We recognize the slender towers, solidly implanted in the glacis bordering the water and crowned with delicate openwork rising above the battlements, and the elegant entrance buildings behind which we see the top of the chapel and its steeple.
All around the mountain upon which Christ stands rise the châteaus and cities symbolizing the riches offered by the devil if Christ will worship him; they apparently represent Poitiers, Bourges, Montlhéry, and the fortress of Nonette in Auvergne.
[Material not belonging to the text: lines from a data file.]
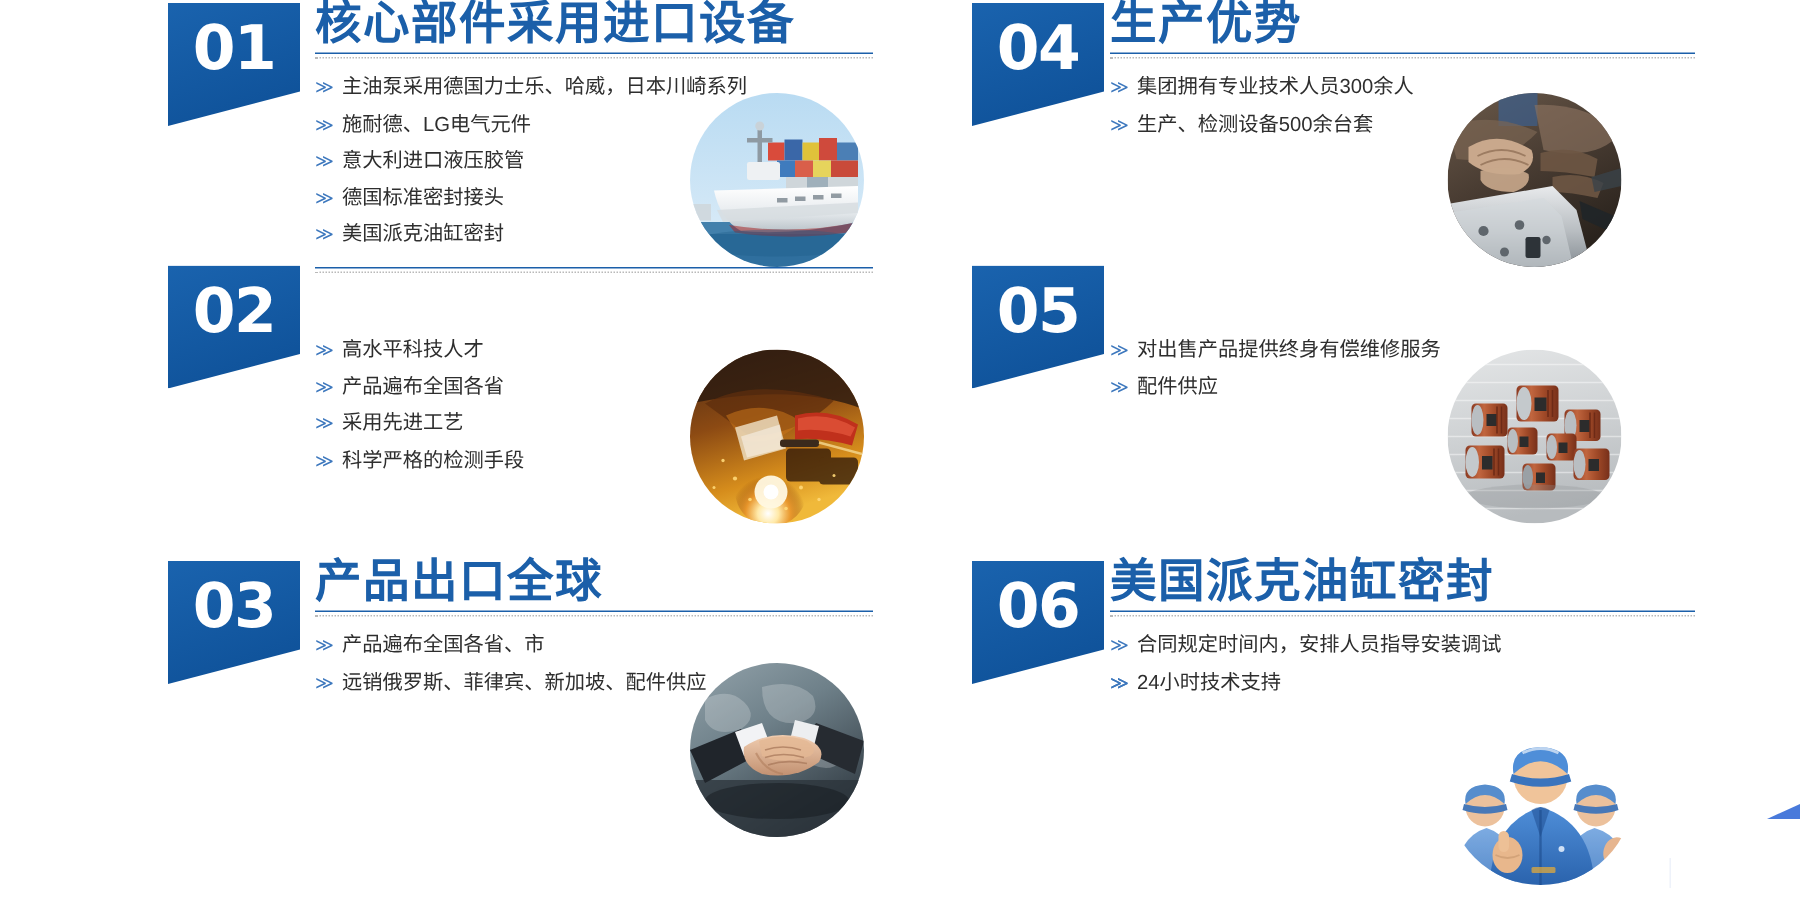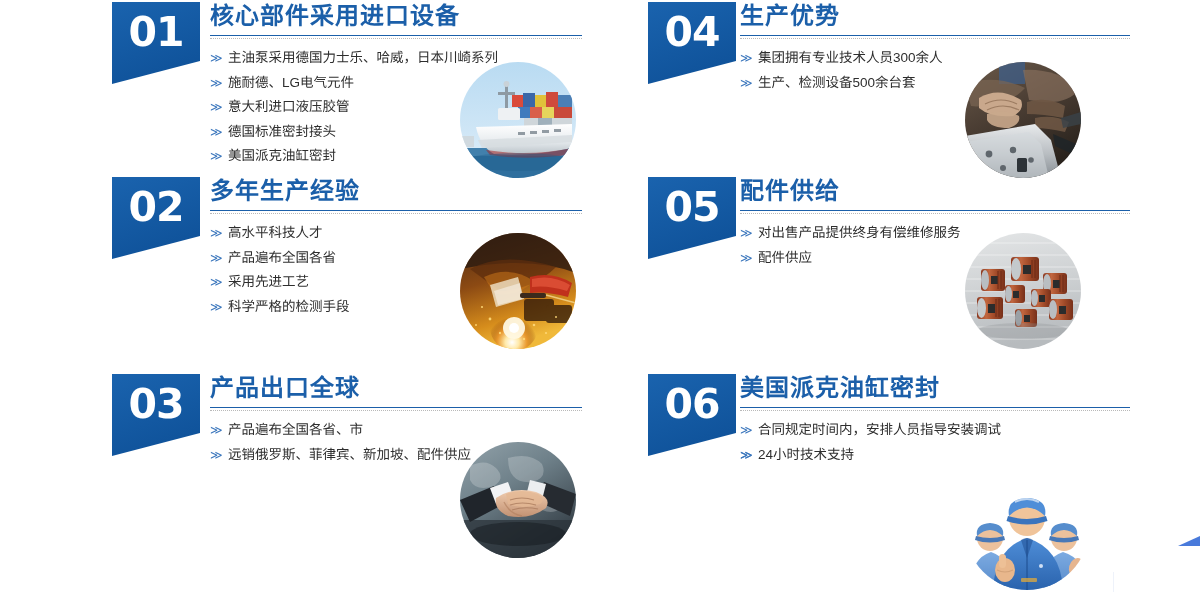--- a/index.html
+++ b/index.html
@@ -68,7 +68,7 @@
     width: 372px;
   }
   .sec-title {
-    font-size: 24px;
+    font-size: 31px;
     font-weight: 700;
     color: #1b5fa9;
     letter-spacing: 1px;

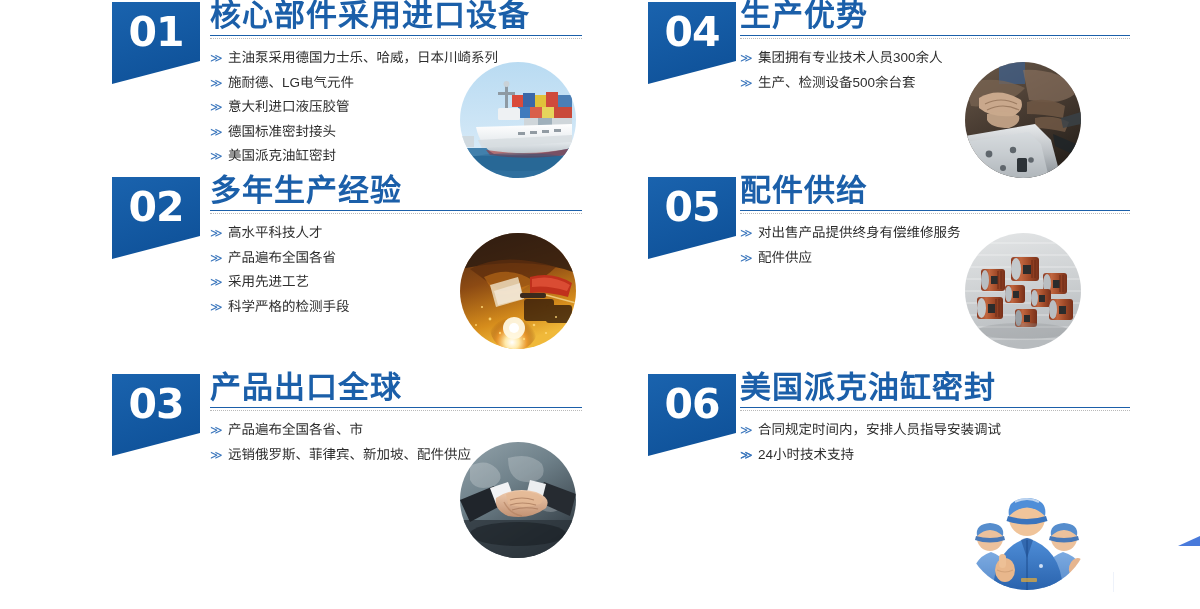--- a/index.html
+++ b/index.html
@@ -228,7 +228,6 @@
     <div class="badge"></div>
     <div class="badge-num">02</div>
     <div class="sec-head">
-      <div class="sec-title">多年生产经验</div>
       <div class="rule">
         <div class="rule-solid"></div>
         <div class="rule-dotted"></div>

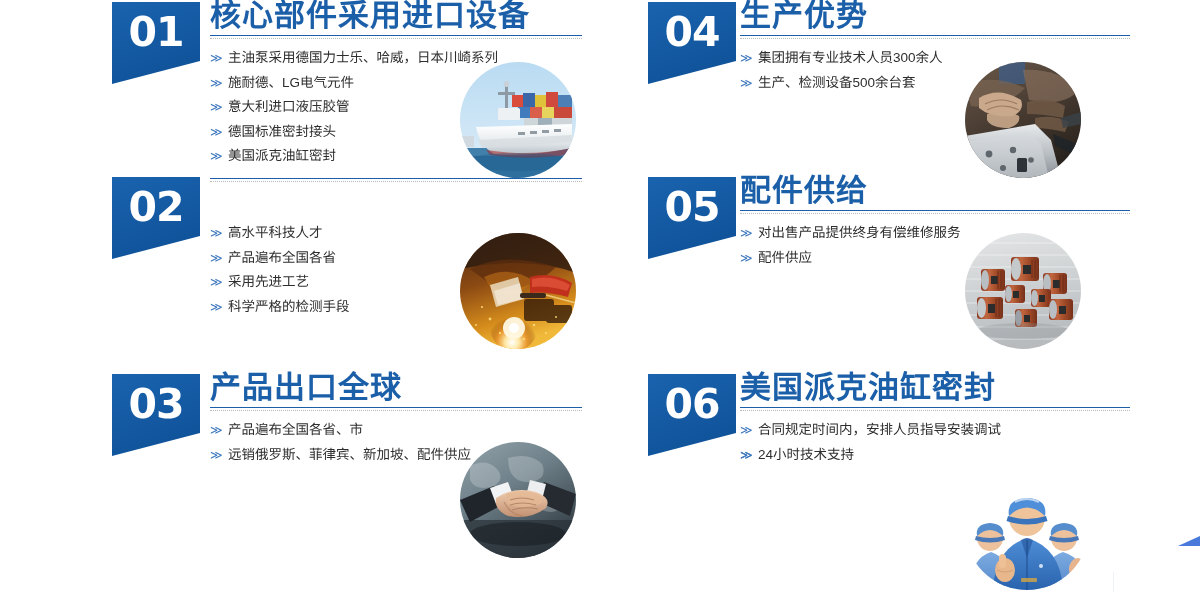--- a/index.html
+++ b/index.html
@@ -402,13 +402,6 @@
   <div class="section col-right row-2">
     <div class="badge"></div>
     <div class="badge-num">05</div>
-    <div class="sec-head">
-      <div class="sec-title">配件供给</div>
-      <div class="rule">
-        <div class="rule-solid"></div>
-        <div class="rule-dotted"></div>
-      </div>
-    </div>
     <ul class="bullets">
       <li class="bullet"><span class="chev">≫</span><span>对出售产品提供终身有偿维修服务</span></li>
       <li class="bullet"><span class="chev">≫</span><span>配件供应</span></li>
The boats evoke more distant lands.
The Limbourgs imaginatively created this variegated landscape, even finding a place for the Duke's symbols: swans glide along the waters of the Yèvre surrounding the château and a bear has climbed into a tree to escape a lion.
The latter is probably an allusion to some bellicose incident in the Duke's luxurious but often troubled life; only recently he had been besieged by the Burgundians in Bourges, where he was forced to take refuge in the cloister of Notre-Dame to escape the onslaught of an enraged populace.

small image (19KB) --- large image (207KB) --- Christ stands on top of a mountain (large) (206KB) --- Château de Mehun-sur-Yèvre (large) (237KB)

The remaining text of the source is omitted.